═════ Task input ═════

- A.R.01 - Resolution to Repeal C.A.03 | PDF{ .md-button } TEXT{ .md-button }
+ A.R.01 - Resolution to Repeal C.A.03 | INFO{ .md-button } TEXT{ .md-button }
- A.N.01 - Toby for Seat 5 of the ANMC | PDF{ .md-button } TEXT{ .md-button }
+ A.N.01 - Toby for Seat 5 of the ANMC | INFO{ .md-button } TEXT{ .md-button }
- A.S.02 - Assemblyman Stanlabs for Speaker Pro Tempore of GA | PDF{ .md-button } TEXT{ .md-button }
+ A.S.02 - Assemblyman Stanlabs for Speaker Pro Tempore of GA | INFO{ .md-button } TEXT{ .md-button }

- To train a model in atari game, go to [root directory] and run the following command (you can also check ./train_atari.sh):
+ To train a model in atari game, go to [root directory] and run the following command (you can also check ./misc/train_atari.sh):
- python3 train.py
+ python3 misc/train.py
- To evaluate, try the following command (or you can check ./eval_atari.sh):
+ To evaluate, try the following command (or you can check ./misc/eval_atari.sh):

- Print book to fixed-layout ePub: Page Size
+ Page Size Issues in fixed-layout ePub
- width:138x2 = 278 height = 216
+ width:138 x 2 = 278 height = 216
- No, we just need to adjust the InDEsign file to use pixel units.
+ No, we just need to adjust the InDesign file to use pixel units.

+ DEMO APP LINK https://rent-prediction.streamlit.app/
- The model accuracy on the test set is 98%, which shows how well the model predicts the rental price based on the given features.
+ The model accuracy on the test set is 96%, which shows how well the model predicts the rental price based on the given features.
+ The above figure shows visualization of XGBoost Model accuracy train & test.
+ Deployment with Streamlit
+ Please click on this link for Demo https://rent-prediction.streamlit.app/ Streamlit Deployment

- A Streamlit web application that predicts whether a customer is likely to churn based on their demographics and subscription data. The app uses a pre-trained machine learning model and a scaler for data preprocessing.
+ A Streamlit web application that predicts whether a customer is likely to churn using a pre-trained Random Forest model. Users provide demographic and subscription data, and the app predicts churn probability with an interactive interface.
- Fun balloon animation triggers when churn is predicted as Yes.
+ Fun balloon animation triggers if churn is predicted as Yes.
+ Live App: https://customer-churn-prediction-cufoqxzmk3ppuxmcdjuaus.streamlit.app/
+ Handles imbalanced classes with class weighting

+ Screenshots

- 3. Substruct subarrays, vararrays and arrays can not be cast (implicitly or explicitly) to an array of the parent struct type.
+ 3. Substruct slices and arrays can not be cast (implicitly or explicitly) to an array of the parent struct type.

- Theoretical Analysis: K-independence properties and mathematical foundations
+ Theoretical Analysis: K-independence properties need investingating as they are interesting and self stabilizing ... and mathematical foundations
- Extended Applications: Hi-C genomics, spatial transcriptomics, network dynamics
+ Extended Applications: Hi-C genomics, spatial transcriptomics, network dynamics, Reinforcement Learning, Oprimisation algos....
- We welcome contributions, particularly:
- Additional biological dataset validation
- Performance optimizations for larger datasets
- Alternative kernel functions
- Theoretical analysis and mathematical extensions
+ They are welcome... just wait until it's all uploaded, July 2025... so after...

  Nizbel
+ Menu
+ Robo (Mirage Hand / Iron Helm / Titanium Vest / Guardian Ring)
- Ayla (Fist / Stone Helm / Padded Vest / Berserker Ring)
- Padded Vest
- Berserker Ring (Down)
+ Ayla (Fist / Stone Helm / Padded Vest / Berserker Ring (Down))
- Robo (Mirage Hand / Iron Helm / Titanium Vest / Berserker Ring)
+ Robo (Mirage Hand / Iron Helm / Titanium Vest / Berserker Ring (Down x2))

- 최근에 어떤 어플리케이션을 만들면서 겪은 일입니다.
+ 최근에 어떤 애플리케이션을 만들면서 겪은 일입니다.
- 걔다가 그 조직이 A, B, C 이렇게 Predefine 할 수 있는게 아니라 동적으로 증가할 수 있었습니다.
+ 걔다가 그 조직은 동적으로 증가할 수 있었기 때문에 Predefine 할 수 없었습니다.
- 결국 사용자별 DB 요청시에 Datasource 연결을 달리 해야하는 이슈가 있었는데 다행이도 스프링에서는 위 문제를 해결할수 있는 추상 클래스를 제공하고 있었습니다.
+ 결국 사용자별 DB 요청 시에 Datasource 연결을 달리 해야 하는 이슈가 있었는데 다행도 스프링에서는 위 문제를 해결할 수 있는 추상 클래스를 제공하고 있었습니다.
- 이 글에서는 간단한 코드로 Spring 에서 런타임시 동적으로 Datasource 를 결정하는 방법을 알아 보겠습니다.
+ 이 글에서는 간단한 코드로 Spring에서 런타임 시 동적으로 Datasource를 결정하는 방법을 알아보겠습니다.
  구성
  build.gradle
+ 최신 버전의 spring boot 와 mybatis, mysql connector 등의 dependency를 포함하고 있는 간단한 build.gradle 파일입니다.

═════

== What you have to do ==
Looking back over the data above, restate word for word the lines that begin at the line with "- A.S.02 - Assemblyman" and end at the line with "APP LINK https://rent-prediction.streamlit.app/", inclusive.

== Solution to this exercise ==
- A.S.02 - Assemblyman Stanlabs for Speaker Pro Tempore of GA | PDF{ .md-button } TEXT{ .md-button }
+ A.S.02 - Assemblyman Stanlabs for Speaker Pro Tempore of GA | INFO{ .md-button } TEXT{ .md-button }

- To train a model in atari game, go to [root directory] and run the following command (you can also check ./train_atari.sh):
+ To train a model in atari game, go to [root directory] and run the following command (you can also check ./misc/train_atari.sh):
- python3 train.py
+ python3 misc/train.py
- To evaluate, try the following command (or you can check ./eval_atari.sh):
+ To evaluate, try the following command (or you can check ./misc/eval_atari.sh):

- Print book to fixed-layout ePub: Page Size
+ Page Size Issues in fixed-layout ePub
- width:138x2 = 278 height = 216
+ width:138 x 2 = 278 height = 216
- No, we just need to adjust the InDEsign file to use pixel units.
+ No, we just need to adjust the InDesign file to use pixel units.

+ DEMO APP LINK https://rent-prediction.streamlit.app/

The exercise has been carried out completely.